Be yourself

How would you describe yourself to someone who can’t see you?

In my youth I saw myself as kind of average – well yes, my physicality and stature but I would like to see myself as someone healthy in regard to my fitness and slimness. But that isn’t anything necessarily vain because a positive focus on oneself is considered normal.

But wait, a stranger cannot immediately ‘see’ you in the sense that they cannot fully appreciate you at first glance unless, of course, they have special powers. So I might be described as having authentic attributes averaging out my personality profile by way of weighing up the good and bad. The intention here is to appear as normal as possible and not to exhibit too many eccentricities. Of course, as one ages, abnormalities and physical anomalies become accentuated. This may be a reason older individuals seem to convey regular, moderated communication so as to 1/ convey a general neutrality 2/ offset misunderstanding or 3/ underplay perceived threats due to increasingly strange and individualised appearance. Or maybe they just get older and wiser. After all, why provoke somebody brandishing a weapon simply because you look increasingly strange? (Wha?!)

In an effort to appear too normal you could inadvertently describe yourself as a mannequin in a shop window or as dull as a plank of wood all the while thinking this as actually interesting.

Perhaps best be yourself or you may not appear so.

Dangerous curves

Who is your favorite historical figure?

Spending most of my life in the arts because of personal bias and without reasonable perspective, I might choose someone like Van Gogh, Rimbaud or Hildegard of Bingen.

But I am old enough to appreciate my limited view. Taking nothing from the aforementioned, I have wound up knowing more about less (or is it less about more, more or less? Dah).

A grander view would include Newton, Epicurus or Joan of Arc but I know little about them. These days I like the left field characters, the misfits that take the untrodden path. Moondog, Thelonious Monk, Erik Satie.

Oh but I forgot to mention the irresistible. A most uncompromising historical figure. Someone who has survived boundless human endeavour and vicissitudes. A force of matchless beauty and remains undiminished from centuries past. Oh, Venus de Milo you have dangerous curves! I have a crush on you (a stone crush).

Gone camping

Have you ever been camping?

It used to be a regular thing. As a family we used to go way north of Adelaide to camp in the Flinders Rangers. It got into my veins pretty early with all the experiences that go with it including the boring, the messy, swimming au natural.

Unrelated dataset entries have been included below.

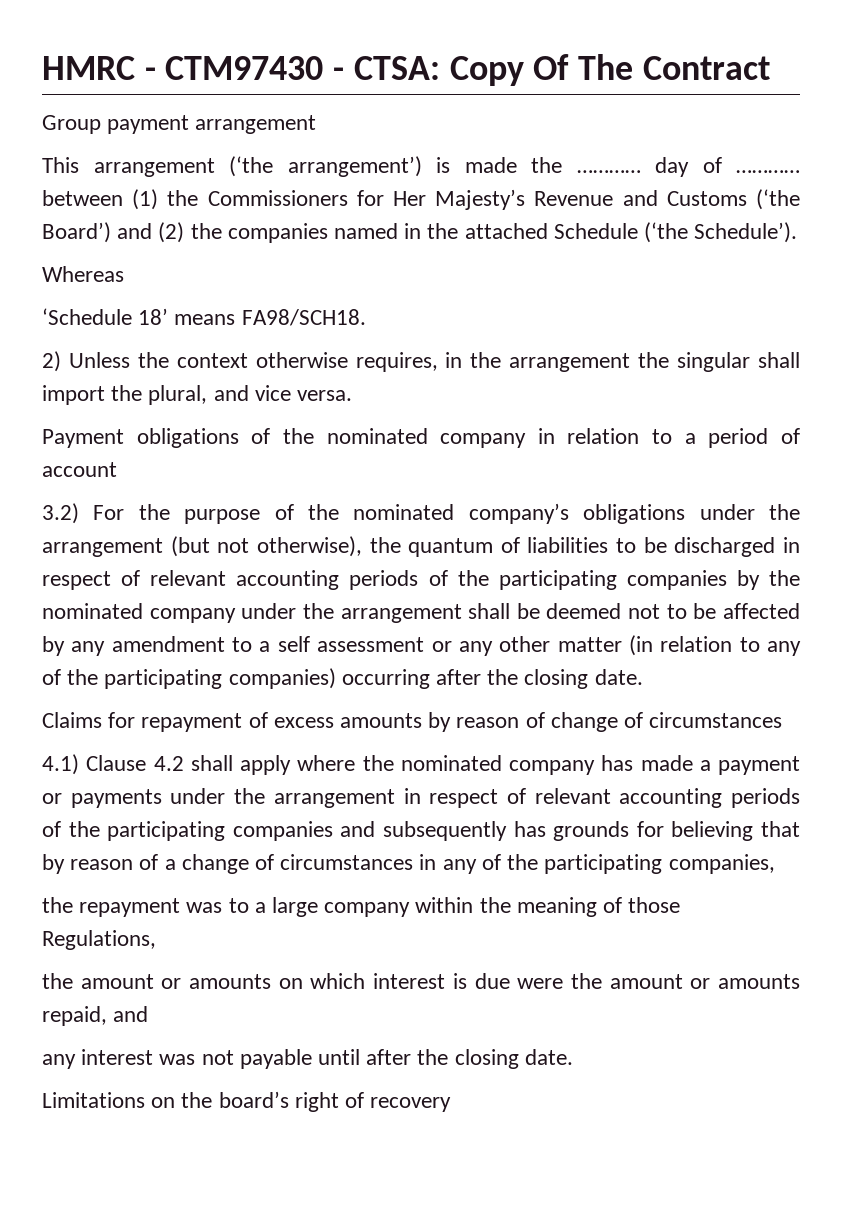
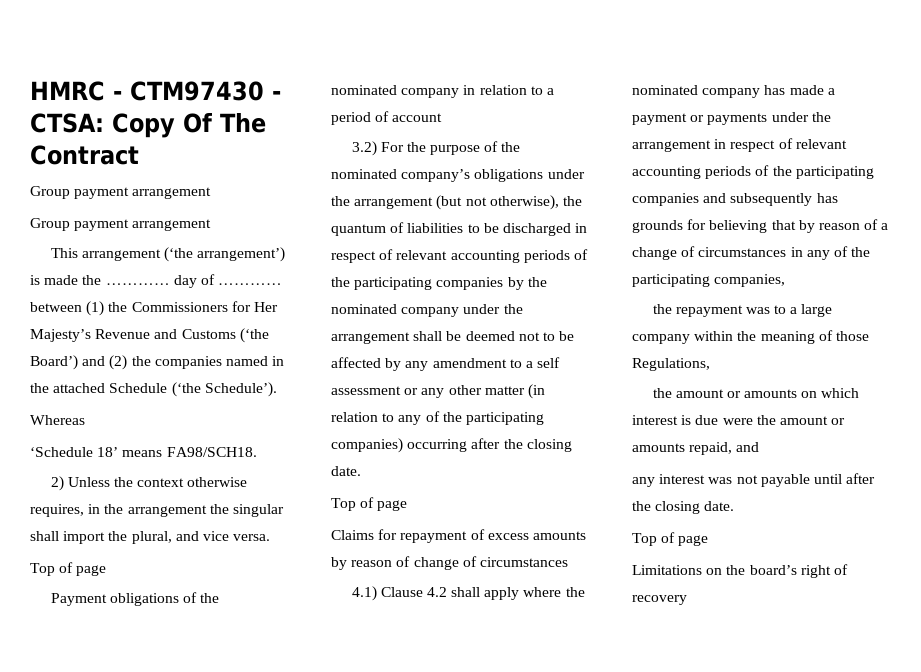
  HMRC - CTM97430 - CTSA: Copy Of The Contract
+ Group payment arrangement
  2) Unless the context otherwise requires, in the arrangement the singular shall import the plural, and vice versa.
+ Top of page
  3.2) For the purpose of the nominated company’s obligations under the arrangement (but not otherwise), the quantum of liabilities to be discharged in respect of relevant accounting periods of the participating companies by the nominated company under the arrangement shall be deemed not to be affected by any amendment to a self assessment or any other matter (in relation to any of the participating companies) occurring after the closing date.
+ Top of page
  any interest was not payable until after the closing date.
+ Top of page

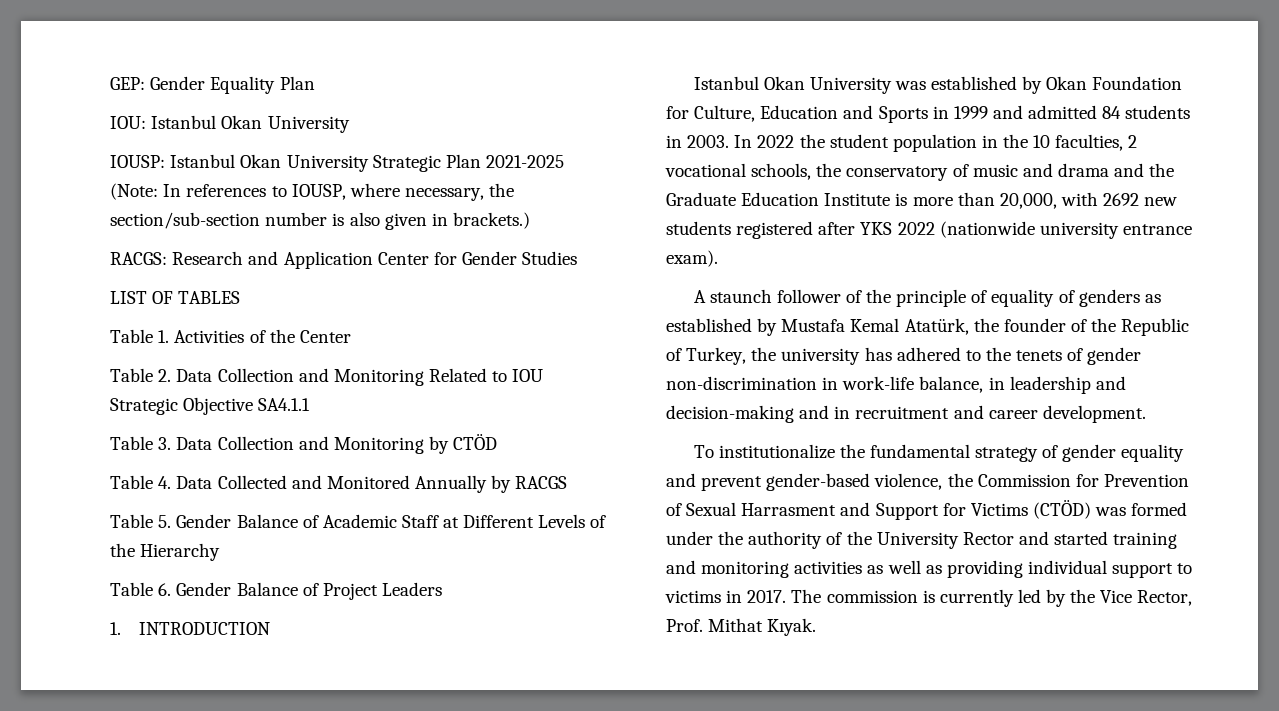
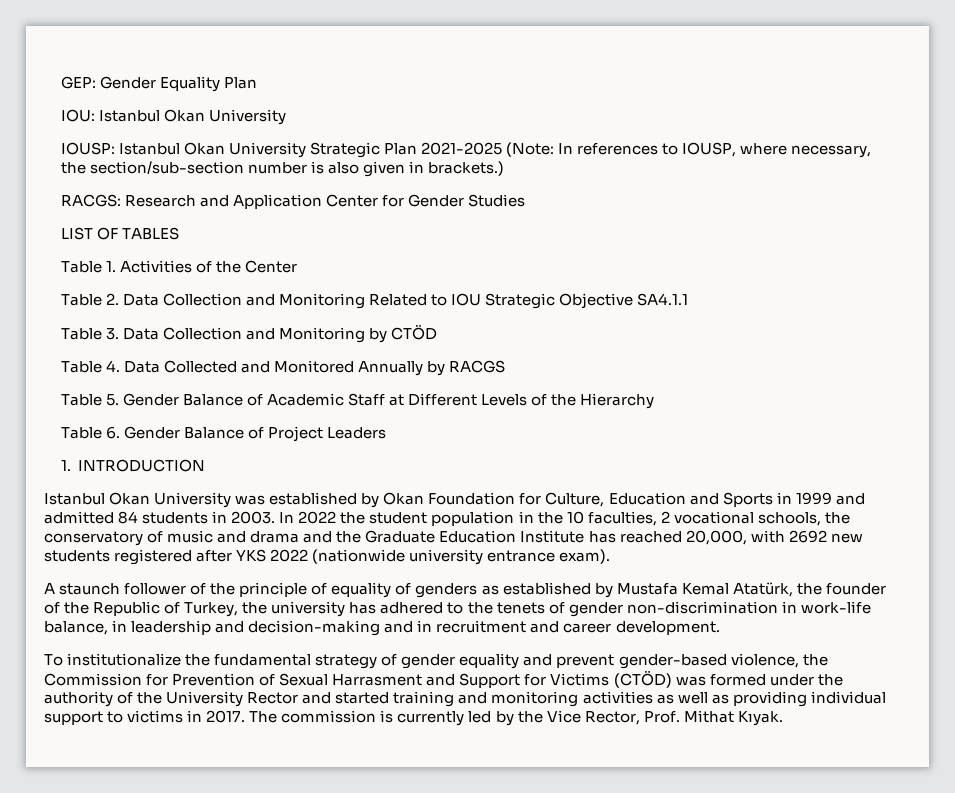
- In 2022 the student population in the 10 faculties, 2 vocational schools, the conservatory of music and drama and the Graduate Education Institute is more than 20,000, with 2692 new students registered after YKS 2022 (nationwide university entrance exam).
+ In 2022 the student population in the 10 faculties, 2 vocational schools, the conservatory of music and drama and the Graduate Education Institute has reached 20,000, with 2692 new students registered after YKS 2022 (nationwide university entrance exam).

I remember volunteering for the school holiday hiking trips. One year we did the Cradle Mountain/ Lake St Clair trek in Tasmania. Another year a small group of us did the Mount Kosciusko high country. Then nothing. Nothing for years. Why? I thought I’d changed, that I didn’t need it. That I didn’t need to ‘go bush’ anymore. But maybe underneath I’m hankering for untamed nature after all. Maybe the easy domesticated world I inhabit isn’t enough. Trees, rocks, ice, mountains, rivers, ropes, carabiners, blinding sunshine, freezing wind, rain, blisters, tired legs, hunger. Remember? Naah. Time to raid the fridge instead.

Frida Kahlo

I have never seen a Frida Kahlo painting until I had the opportunity to attend the Frida & Diego: Love & Revolution exhibition at the AGSA. There are roughly 150 works from the Jacques and Natasha Gelman Collection showcasing some of Frida’s most iconic works. The show is especially successful because her work hangs side by side with Diego Rivera’s and affords the chance to be seen in the broader context of the Mexican Modernist movement. I will focus primarily on Frida’s work for the sake of this discussion.